[Input data — start]
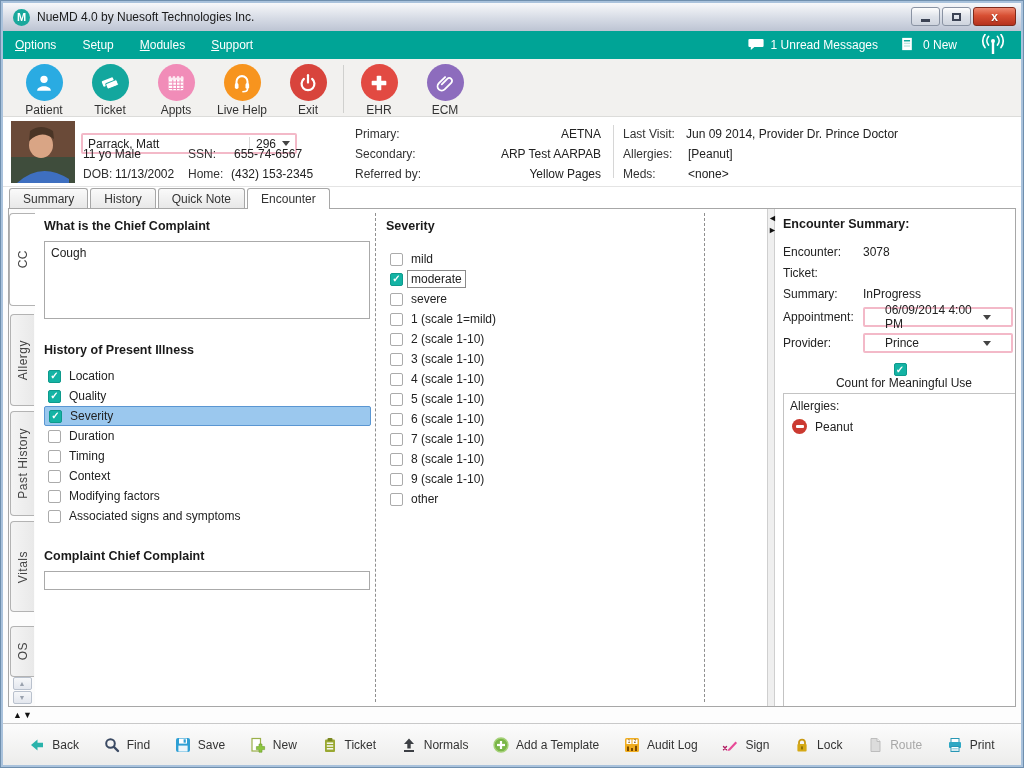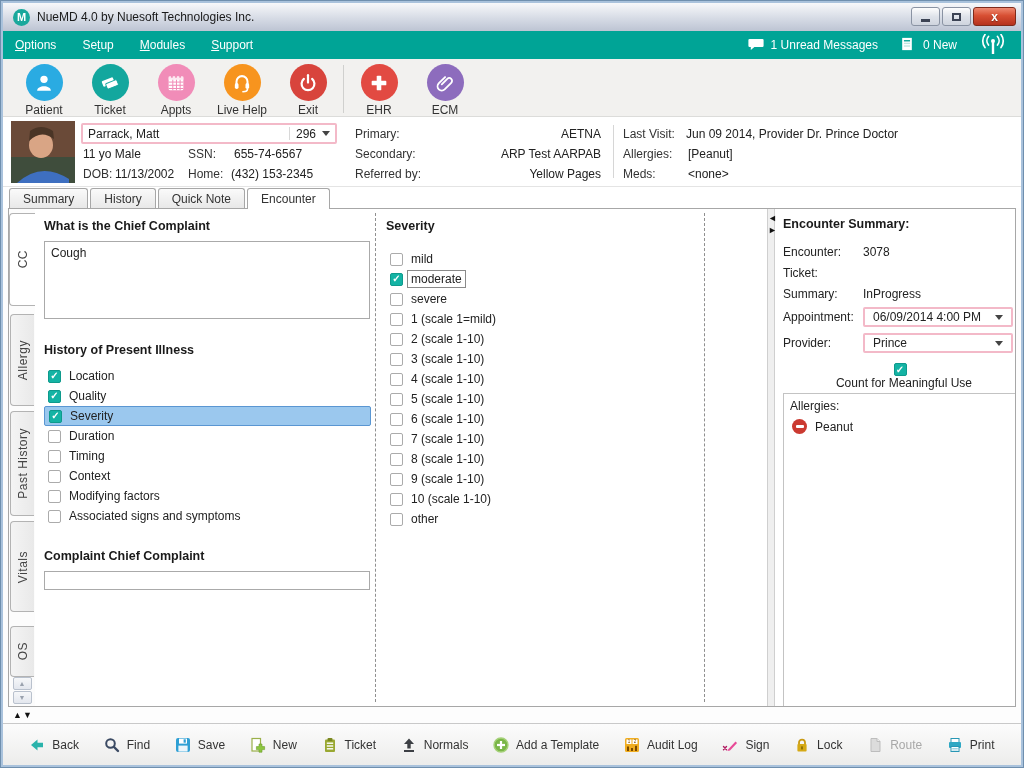--- a/index.html
+++ b/index.html
@@ -36,7 +36,7 @@
   
   .patientbar { height:70px; background:#fff; position:relative; flex:0 0 70px; border-bottom:1px solid #e4e4e4; }
   .photo { position:absolute; left:8px; top:4px; width:64px; height:62px; background:linear-gradient(130deg,#7d5a42,#5d3f2e 60%,#4c3224); overflow:hidden; }
-  .name-combo { position:absolute; left:78px; top:6px; width:256px; height:21px; border:2px solid #f3b9c8; border-radius:2px; background:#fff; display:flex; align-items:center; padding:0 5px; }
+  .name-combo { position:absolute; left:78px; top:16px; width:216px; height:21px; border:2px solid #f3b9c8; border-radius:2px; background:#fff; display:flex; align-items:center; padding:0 5px; }
   .name-combo .nm { flex:1; }
   .name-combo .sep { width:1px; height:13px; background:#d8d8d8; margin:0 6px; }
   .arrow-down { width:0; height:0; border-left:4px solid transparent; border-right:4px solid transparent; border-top:5px solid #444; margin-left:6px; }

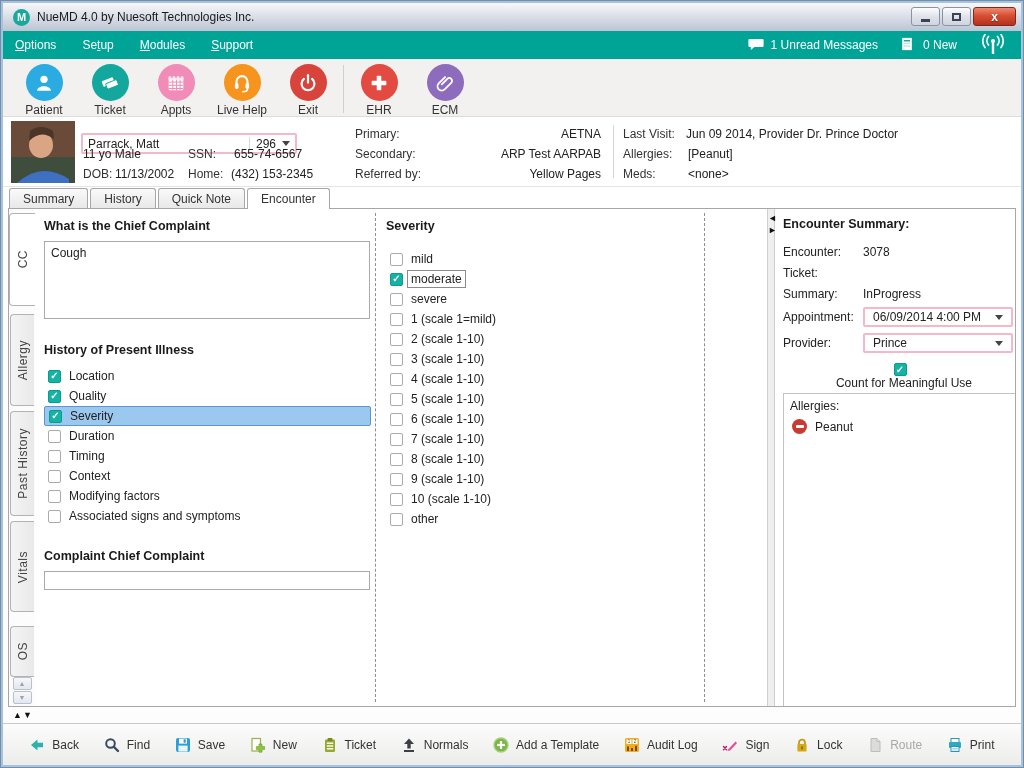--- a/index.html
+++ b/index.html
@@ -89,7 +89,7 @@
   .es-row { height:21px; display:flex; align-items:center; }
   .es-label { width:80px; flex:0 0 80px; color:#222; }
   .combo-row { height:26px; display:flex; align-items:center; }
-  .pcombo { flex:1; height:20px; border:2px solid #f3b9c8; border-radius:2px; background:#fff; display:flex; align-items:center; padding:0 8px; margin-right:2px; }
+  .pcombo { flex:1; height:20px; border:2px solid #f3b9c8; border-radius:2px; background:#fff; display:flex; align-items:center; padding:0 20px; margin-right:2px; }
   .pcombo .cval { flex:1; }
   .mu-row { margin:7px 0 6px 2px; display:flex; align-items:center;flex-direction:column; }
   .allergybox { flex:1; border:1px solid #c3c3c3; border-right:none; border-bottom:none; margin-top:4px; padding:5px 6px; }

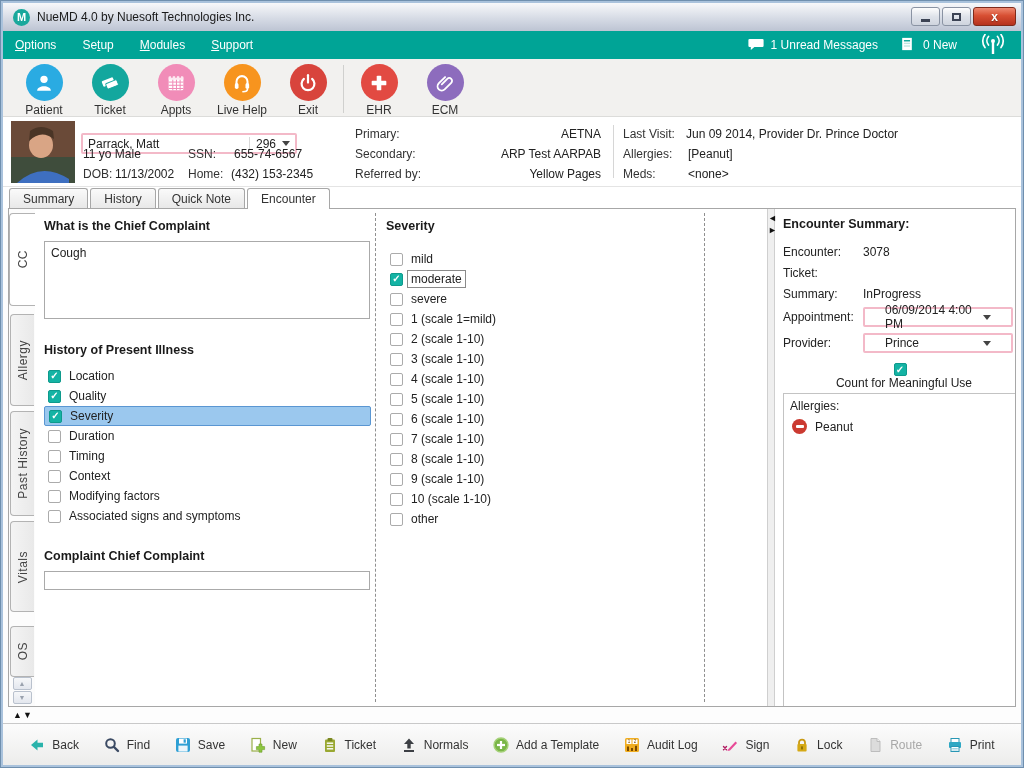--- a/index.html
+++ b/index.html
@@ -414,10 +414,6 @@
             </div>
           <div class="crow">
               <span class="cb"></span>
-              <span class="lbl">10 (scale 1-10)</span>
-            </div>
-          <div class="crow">
-              <span class="cb"></span>
               <span class="lbl">other</span>
             </div>
         </div>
[Input data — finish]
* [Exercise aim]
Repeat each entry exactly as given; no pictures belong in the copy.

* [Expected output]
--- a/index.html
+++ b/index.html
@@ -36,7 +36,7 @@
   
   .patientbar { height:70px; background:#fff; position:relative; flex:0 0 70px; border-bottom:1px solid #e4e4e4; }
   .photo { position:absolute; left:8px; top:4px; width:64px; height:62px; background:linear-gradient(130deg,#7d5a42,#5d3f2e 60%,#4c3224); overflow:hidden; }
-  .name-combo { position:absolute; left:78px; top:6px; width:256px; height:21px; border:2px solid #f3b9c8; border-radius:2px; background:#fff; display:flex; align-items:center; padding:0 5px; }
+  .name-combo { position:absolute; left:78px; top:16px; width:216px; height:21px; border:2px solid #f3b9c8; border-radius:2px; background:#fff; display:flex; align-items:center; padding:0 5px; }
   .name-combo .nm { flex:1; }
   .name-combo .sep { width:1px; height:13px; background:#d8d8d8; margin:0 6px; }
   .arrow-down { width:0; height:0; border-left:4px solid transparent; border-right:4px solid transparent; border-top:5px solid #444; margin-left:6px; }

--- a/index.html
+++ b/index.html
@@ -89,7 +89,7 @@
   .es-row { height:21px; display:flex; align-items:center; }
   .es-label { width:80px; flex:0 0 80px; color:#222; }
   .combo-row { height:26px; display:flex; align-items:center; }
-  .pcombo { flex:1; height:20px; border:2px solid #f3b9c8; border-radius:2px; background:#fff; display:flex; align-items:center; padding:0 8px; margin-right:2px; }
+  .pcombo { flex:1; height:20px; border:2px solid #f3b9c8; border-radius:2px; background:#fff; display:flex; align-items:center; padding:0 20px; margin-right:2px; }
   .pcombo .cval { flex:1; }
   .mu-row { margin:7px 0 6px 2px; display:flex; align-items:center;flex-direction:column; }
   .allergybox { flex:1; border:1px solid #c3c3c3; border-right:none; border-bottom:none; margin-top:4px; padding:5px 6px; }

--- a/index.html
+++ b/index.html
@@ -414,10 +414,6 @@
             </div>
           <div class="crow">
               <span class="cb"></span>
-              <span class="lbl">10 (scale 1-10)</span>
-            </div>
-          <div class="crow">
-              <span class="cb"></span>
               <span class="lbl">other</span>
             </div>
         </div>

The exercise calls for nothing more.